*** Material provided ***
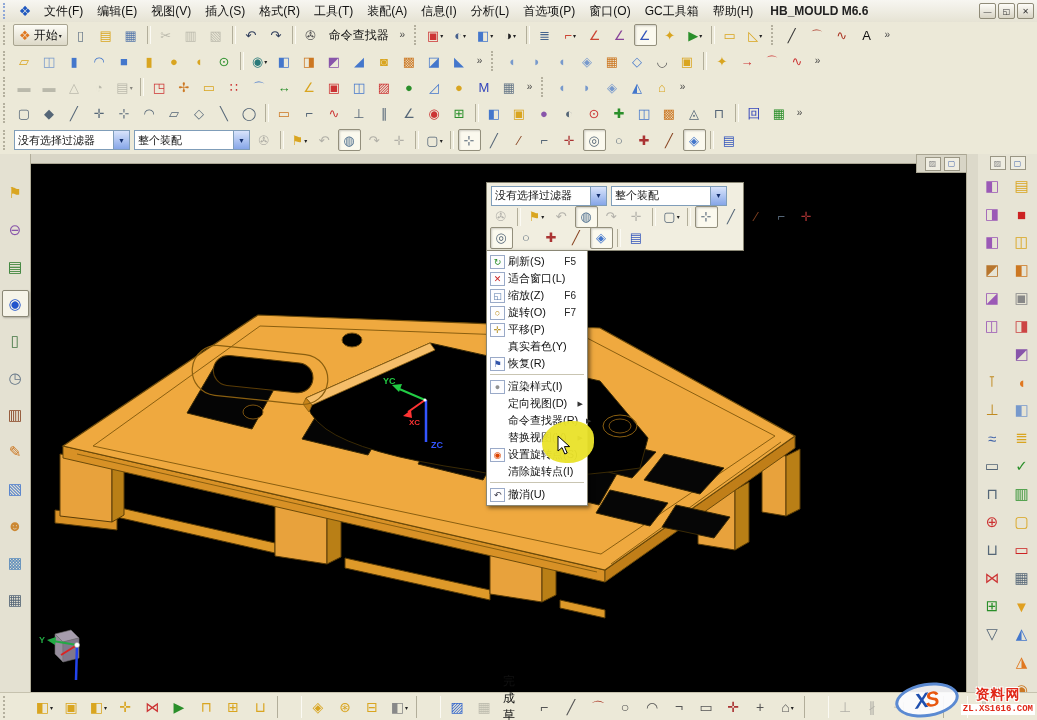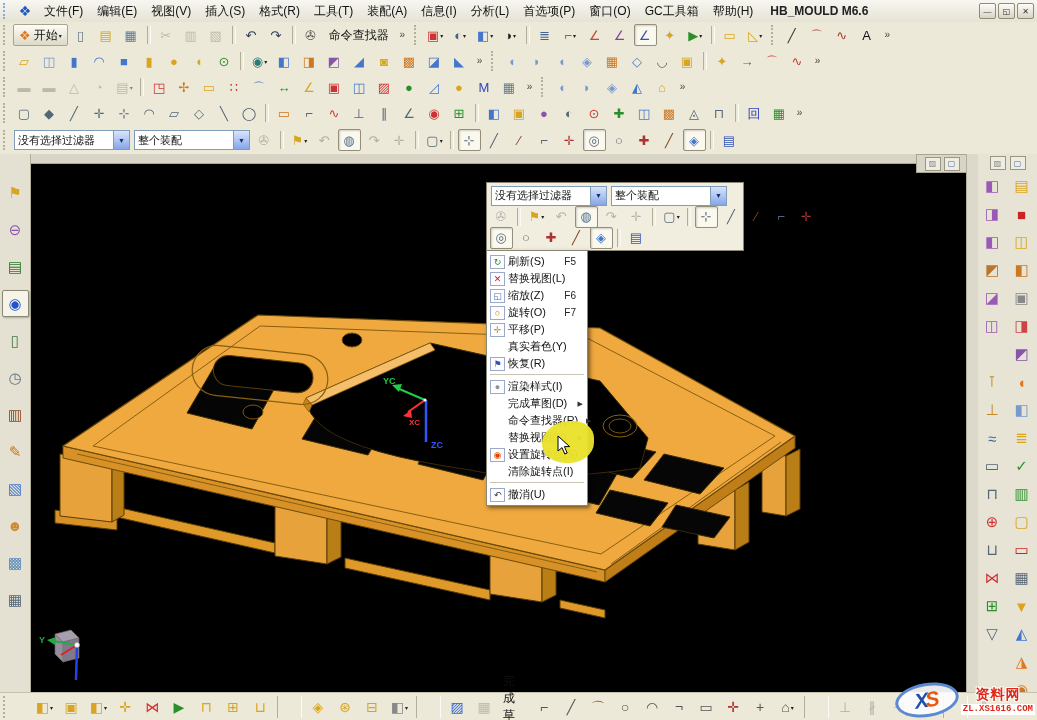"替换视图(L)" span.mlb { text: 替换视图 -> 适合窗口 }
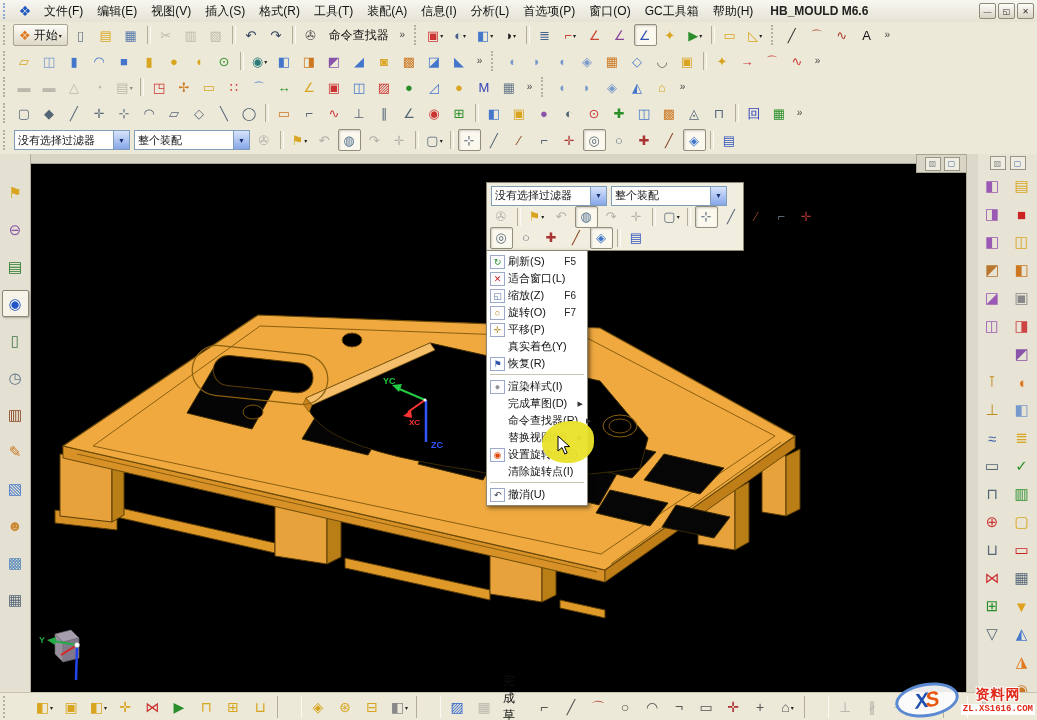"完成草图(D)" span.mlb { text: 完成草 -> 定向视 }
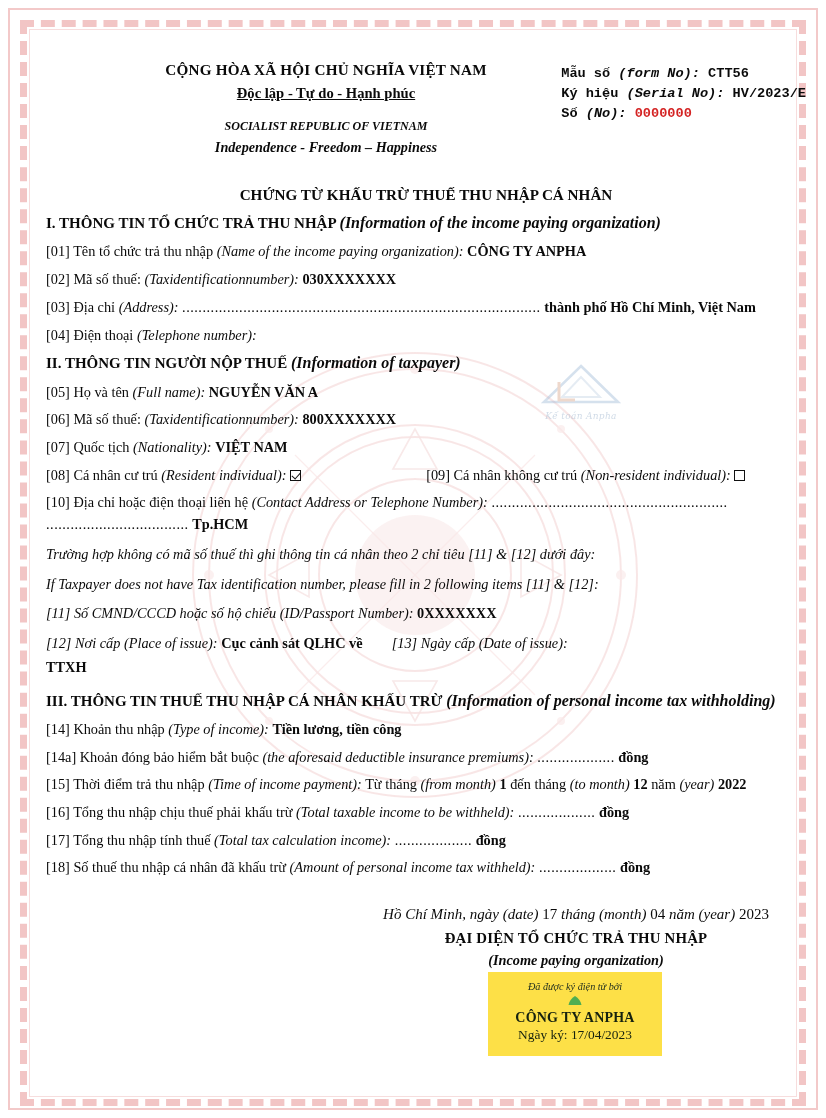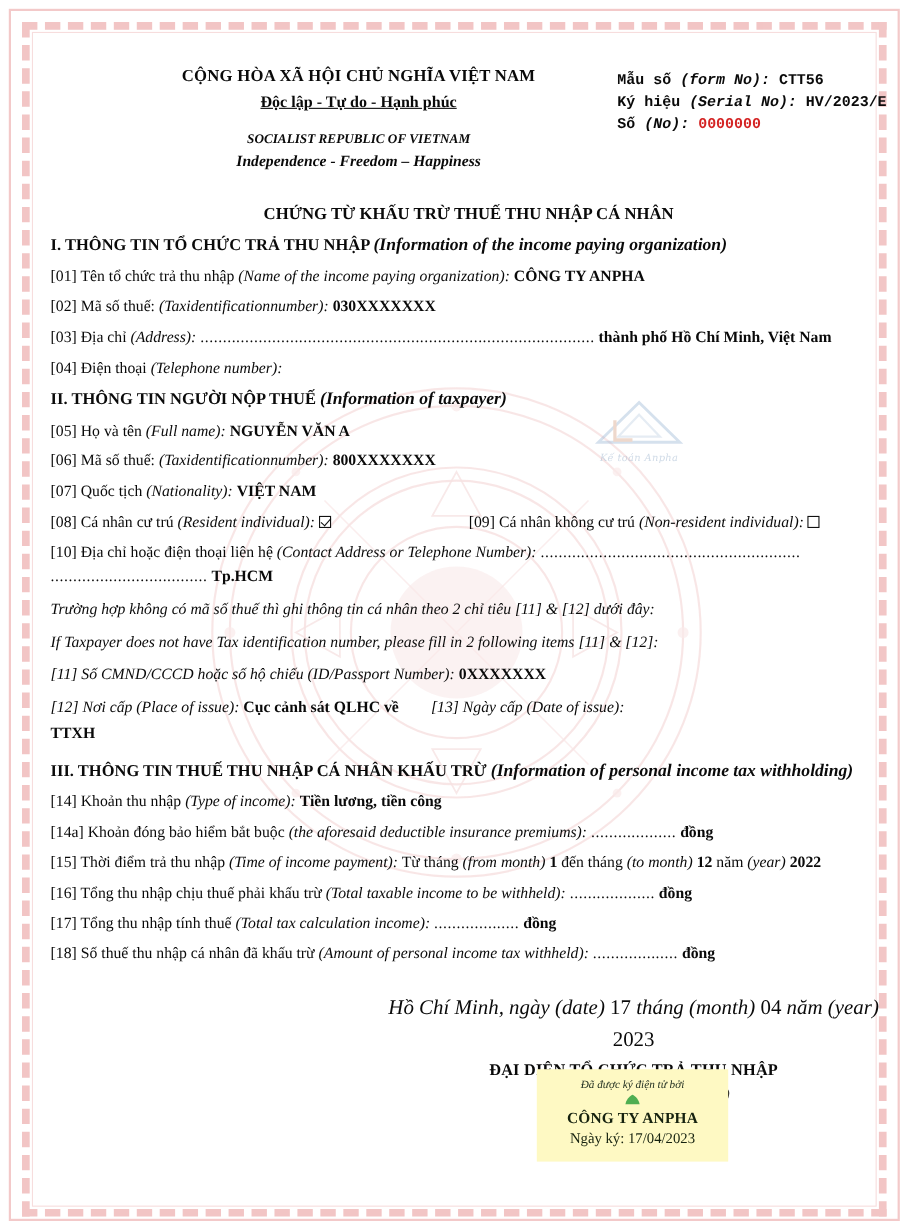"Hồ Chí Minh, ngày (date)" .sign-date { font-size: 19px -> 15px }
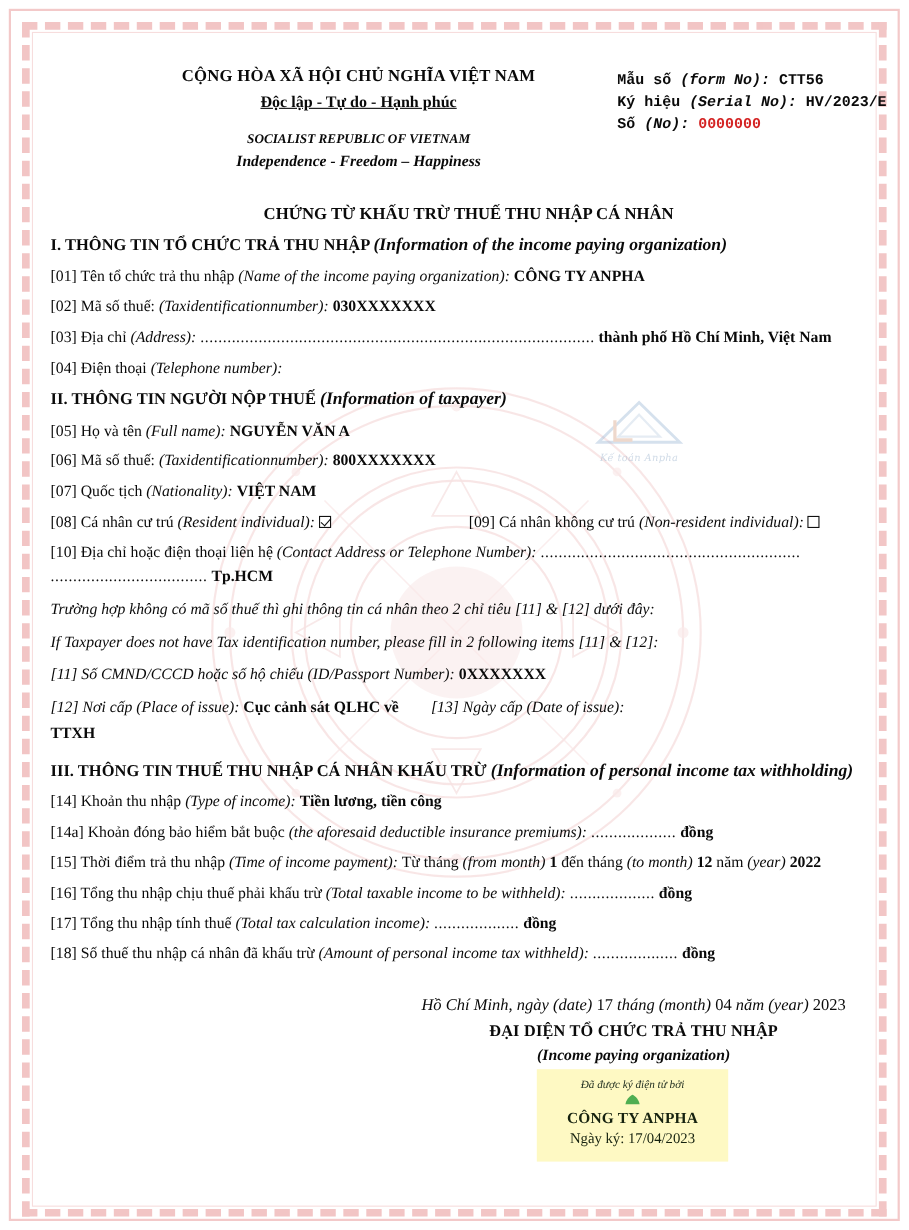"Đã được ký điện tử" #digital-stamp { background: #fef9c3 -> #fde047 }
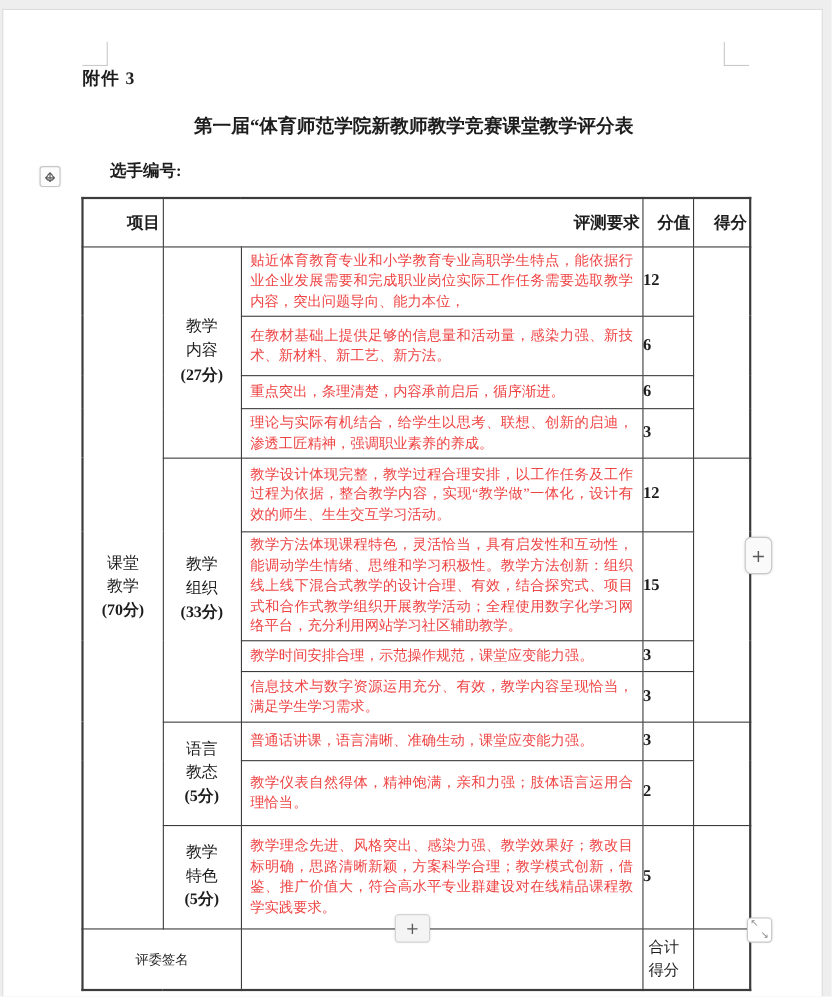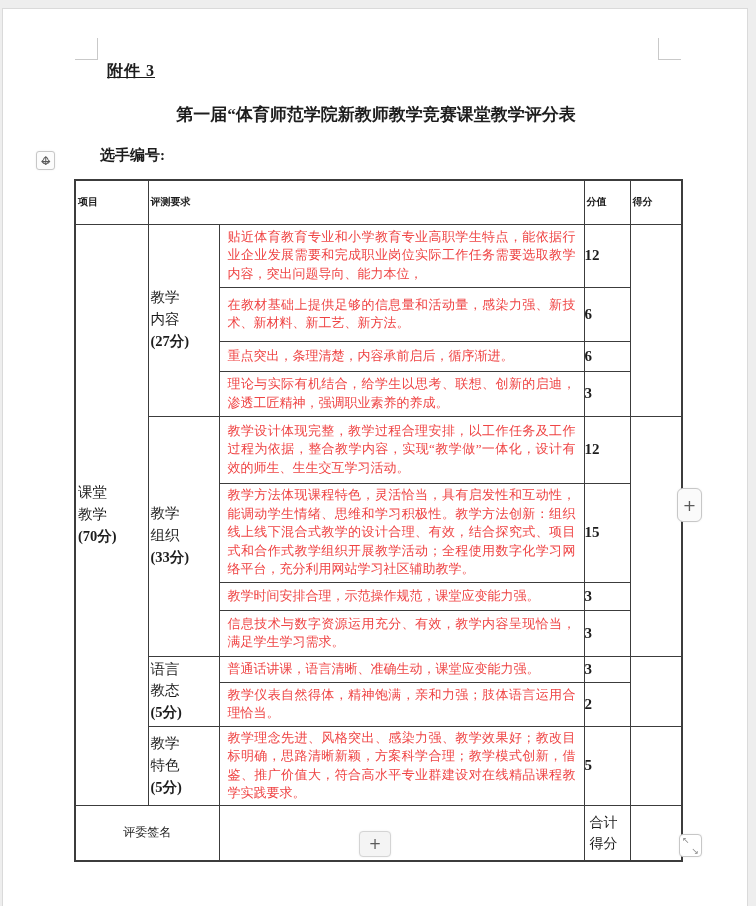"附件 3" .attachment { left: 104px -> 72px; text-decoration: underline -> none }
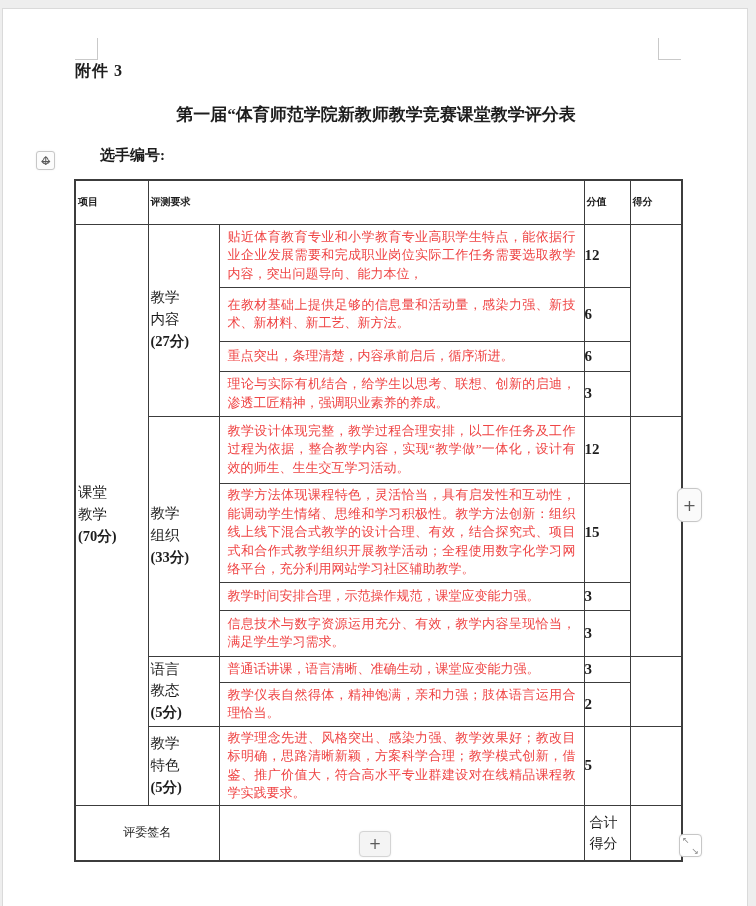"项目" .score-table th { font-size: 10px -> 15px; text-align: left -> right }
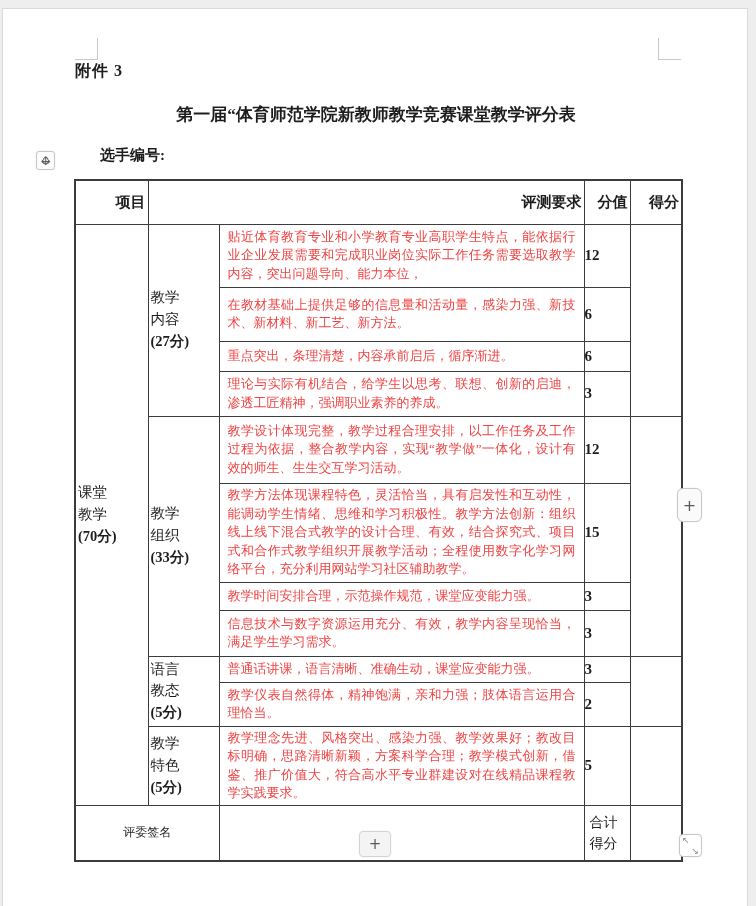"教学" td.cat, td.sub { padding: 2px -> 14px; text-align: none -> center }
*** End of Material provided ***
• **Exercise aim**:
Take the listing and print it again exactly, but without any pictures.

• **Answer to this exercise**:
"替换视图(L)" span.mlb { text: 替换视图 -> 适合窗口 }
"完成草图(D)" span.mlb { text: 完成草 -> 定向视 }
"Hồ Chí Minh, ngày (date)" .sign-date { font-size: 19px -> 15px }
"Đã được ký điện tử" #digital-stamp { background: #fef9c3 -> #fde047 }
"附件 3" .attachment { left: 104px -> 72px; text-decoration: underline -> none }
"项目" .score-table th { font-size: 10px -> 15px; text-align: left -> right }
"教学" td.cat, td.sub { padding: 2px -> 14px; text-align: none -> center }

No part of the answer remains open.